# Your assignment
Write the data out again exactly, with no pictures.

# Records shown
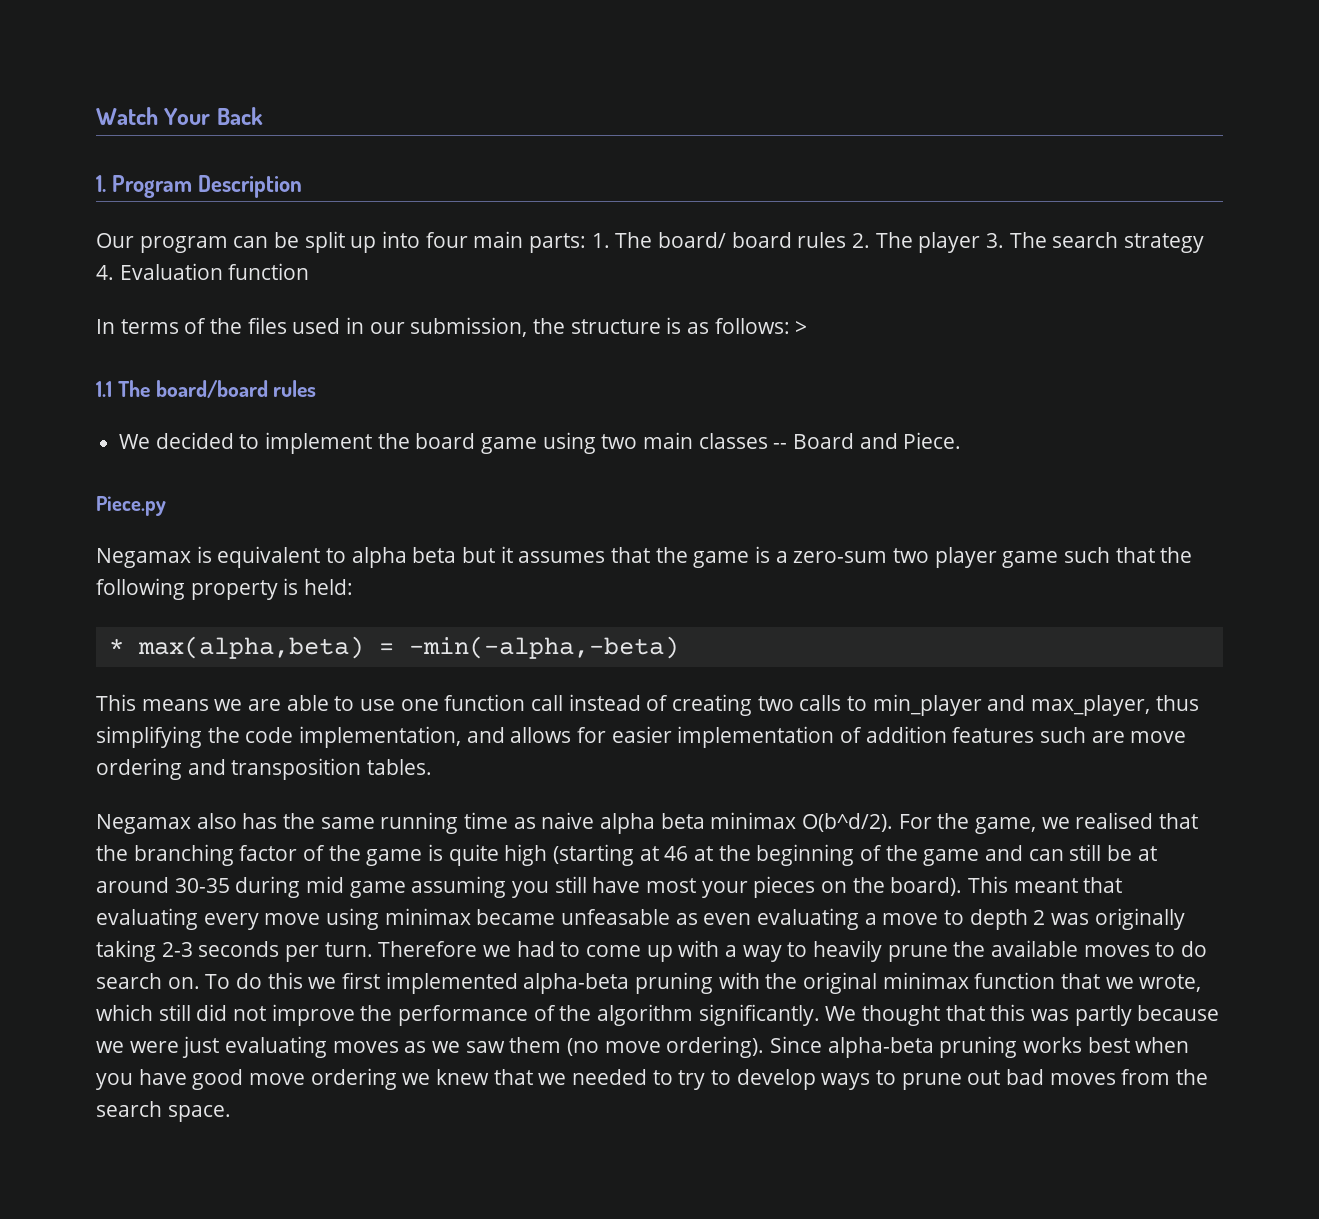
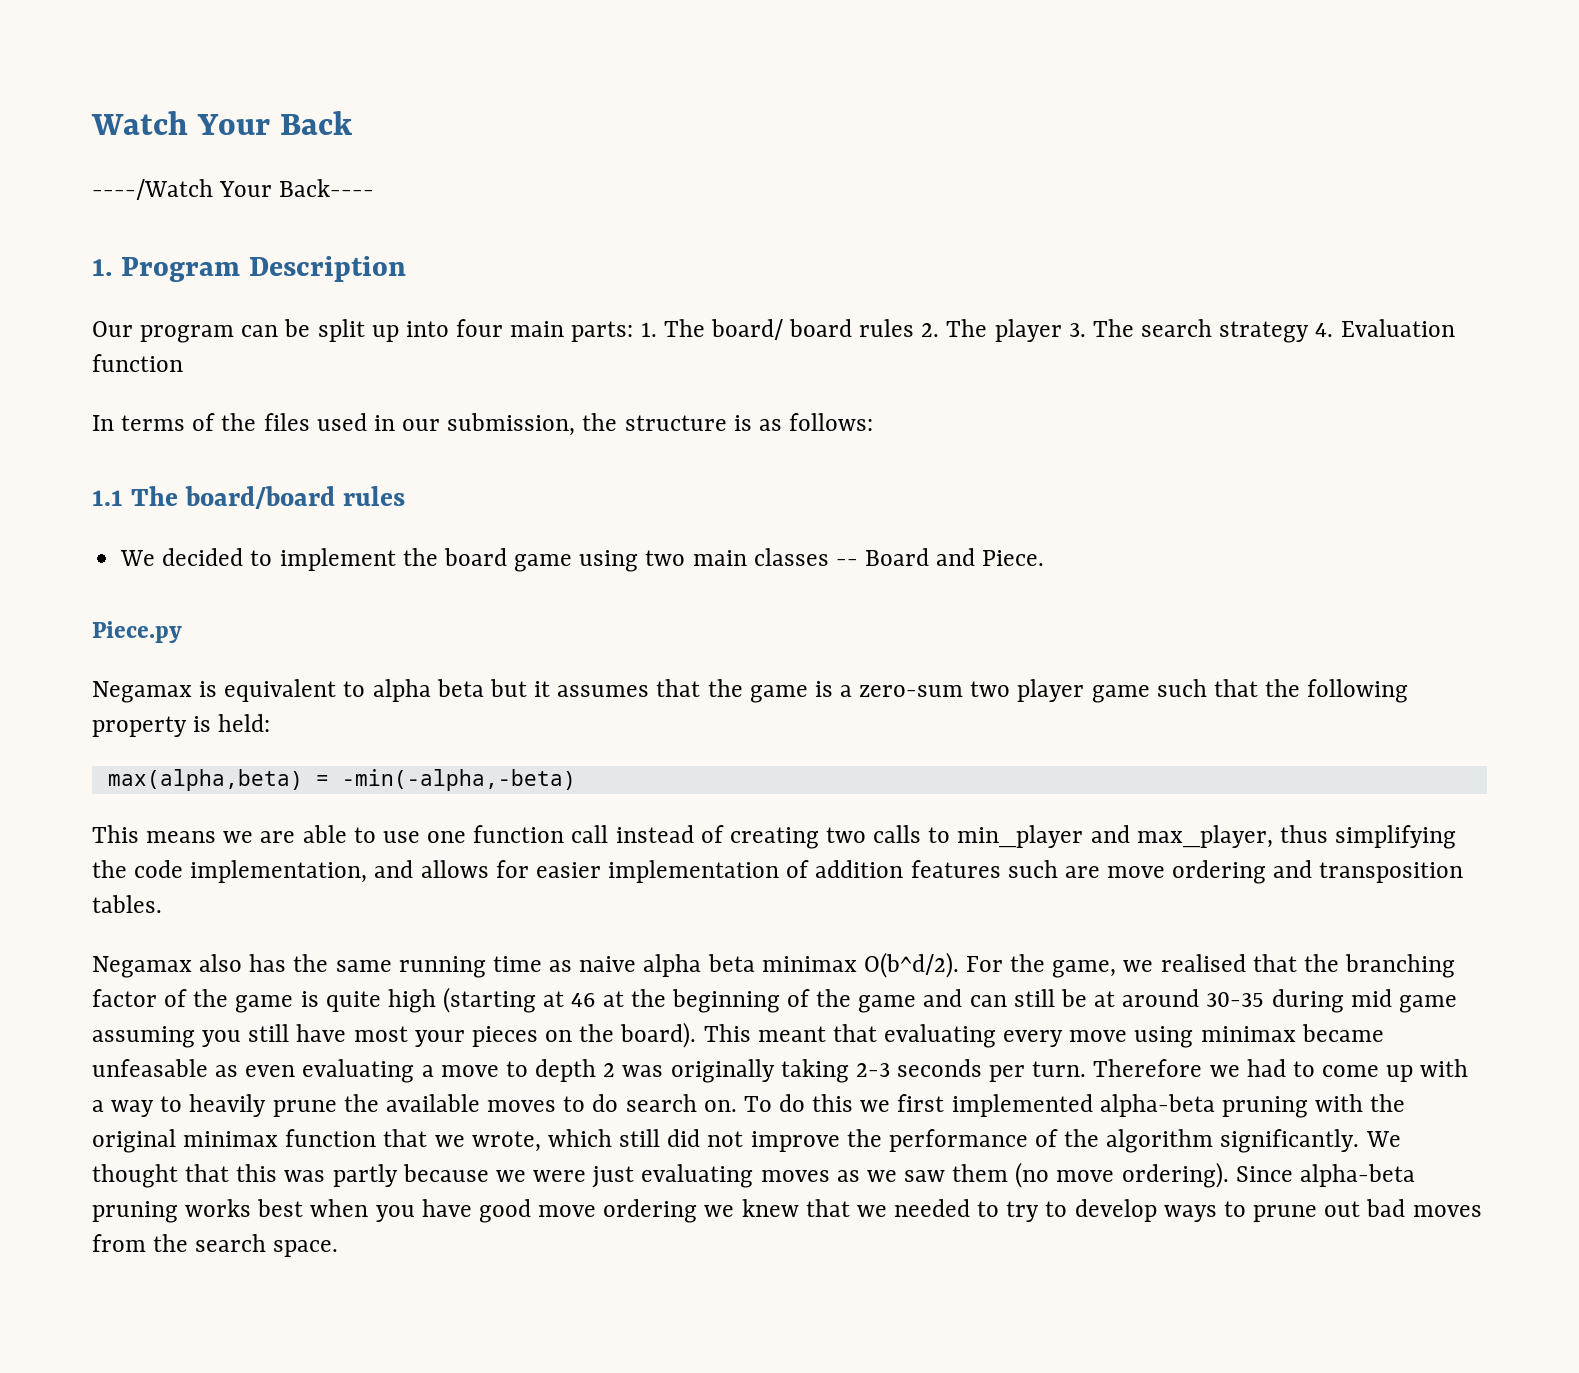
+ ----/Watch Your Back----
- In terms of the files used in our submission, the structure is as follows: >
+ In terms of the files used in our submission, the structure is as follows:
- * max(alpha,beta) = -min(-alpha,-beta)
+ max(alpha,beta) = -min(-alpha,-beta)

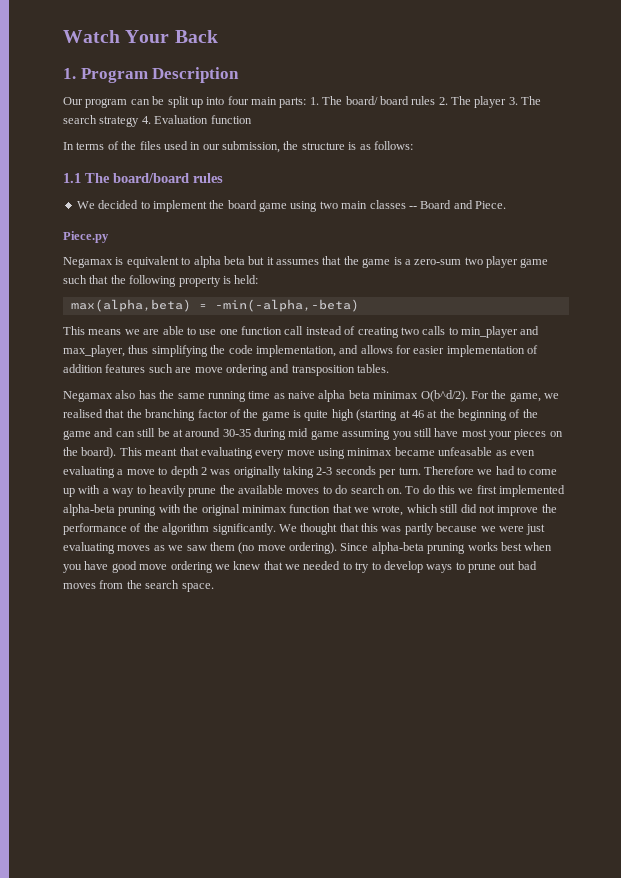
- ----/Watch Your Back----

# Written answer
+ ----/Watch Your Back----
- In terms of the files used in our submission, the structure is as follows: >
+ In terms of the files used in our submission, the structure is as follows:
- * max(alpha,beta) = -min(-alpha,-beta)
+ max(alpha,beta) = -min(-alpha,-beta)

- ----/Watch Your Back----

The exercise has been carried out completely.